* **Directions for this task**
Return the records exactly as they appear below, omitting the pictures.

Start of Block

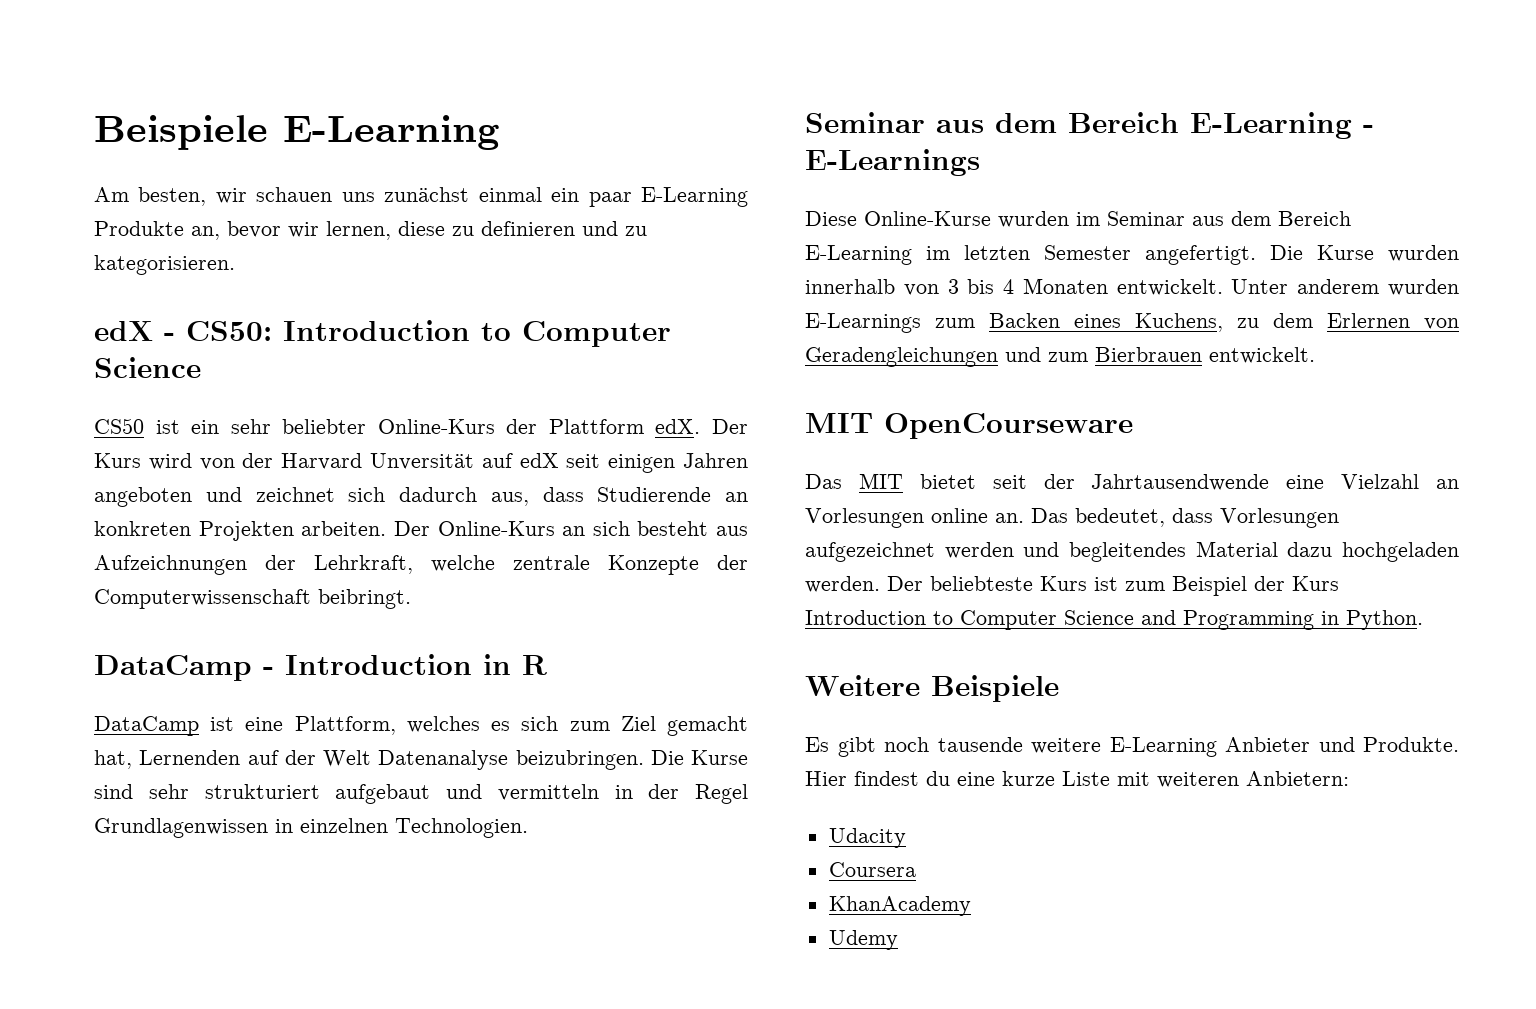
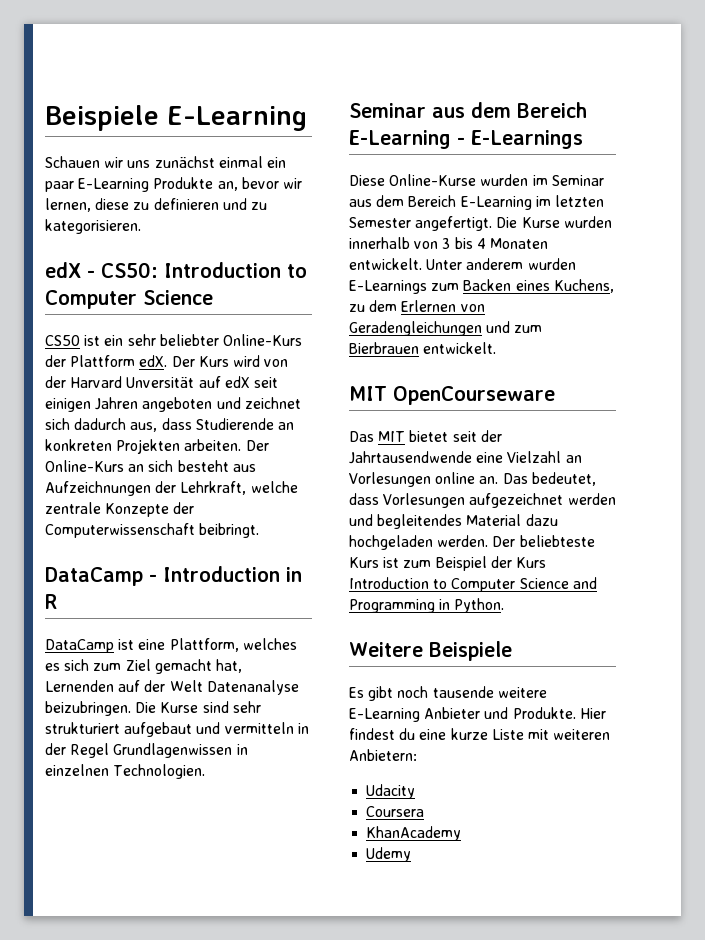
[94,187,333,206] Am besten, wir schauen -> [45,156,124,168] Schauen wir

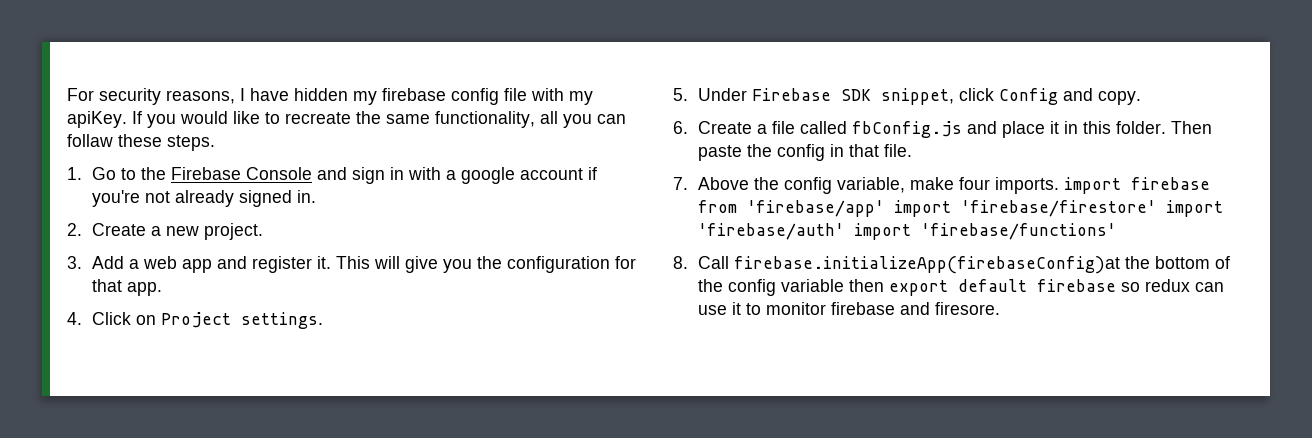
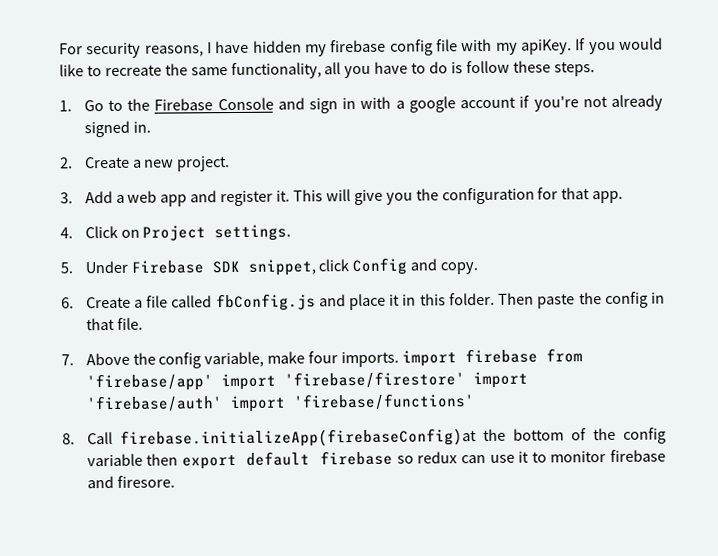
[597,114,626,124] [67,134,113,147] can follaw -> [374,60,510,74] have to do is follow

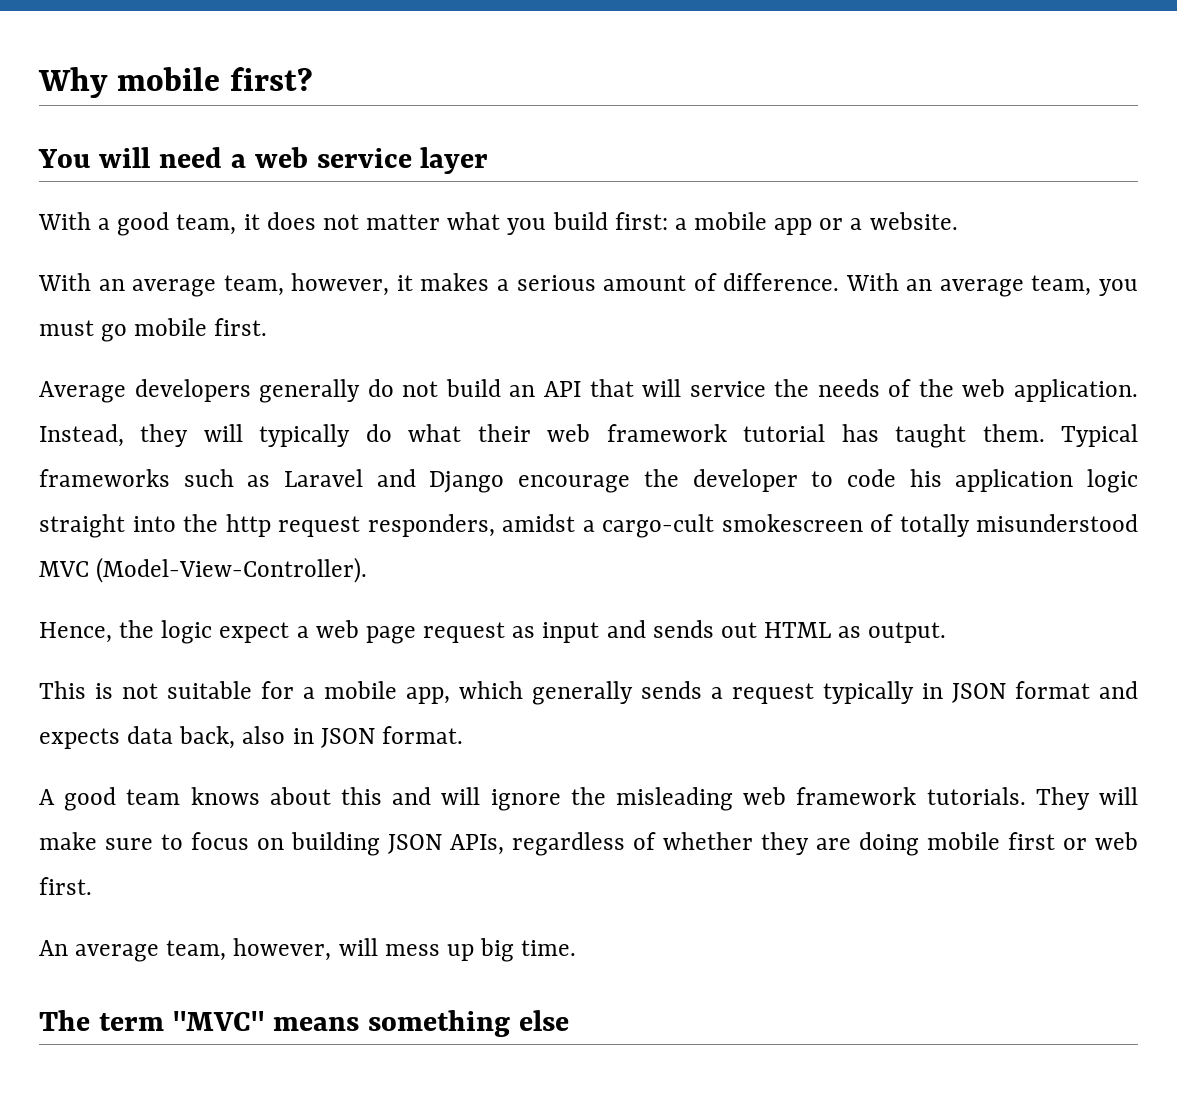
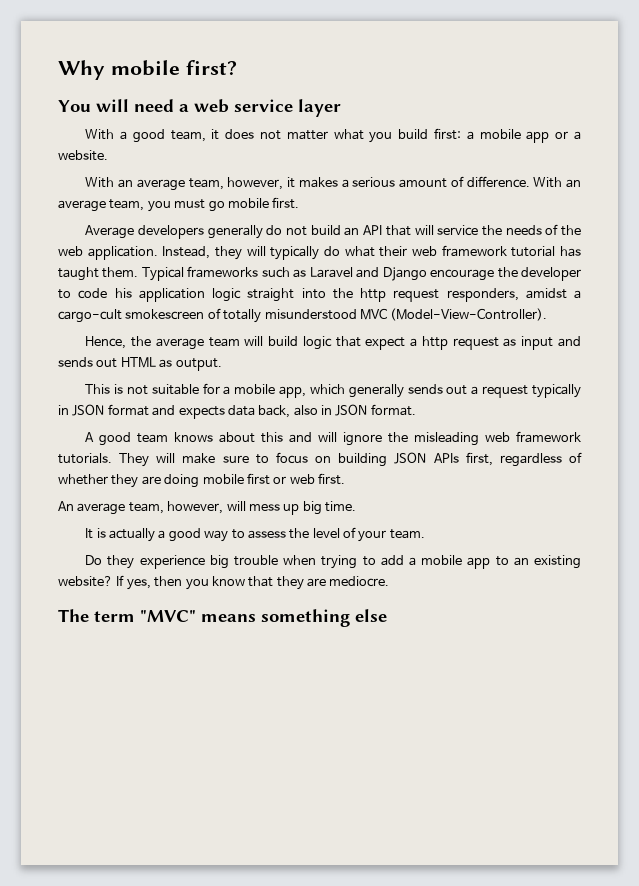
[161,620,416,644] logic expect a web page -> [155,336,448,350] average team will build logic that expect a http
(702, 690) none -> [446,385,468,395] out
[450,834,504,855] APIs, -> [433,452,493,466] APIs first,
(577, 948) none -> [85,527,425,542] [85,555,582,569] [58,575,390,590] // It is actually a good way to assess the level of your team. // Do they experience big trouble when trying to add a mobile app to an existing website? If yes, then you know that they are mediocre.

End of Block

* **Response**
[94,187,333,206] Am besten, wir schauen -> [45,156,124,168] Schauen wir

[597,114,626,124] [67,134,113,147] can follaw -> [374,60,510,74] have to do is follow

[161,620,416,644] logic expect a web page -> [155,336,448,350] average team will build logic that expect a http
(702, 690) none -> [446,385,468,395] out
[450,834,504,855] APIs, -> [433,452,493,466] APIs first,
(577, 948) none -> [85,527,425,542] [85,555,582,569] [58,575,390,590] // It is actually a good way to assess the level of your team. // Do they experience big trouble when trying to add a mobile app to an existing website? If yes, then you know that they are mediocre.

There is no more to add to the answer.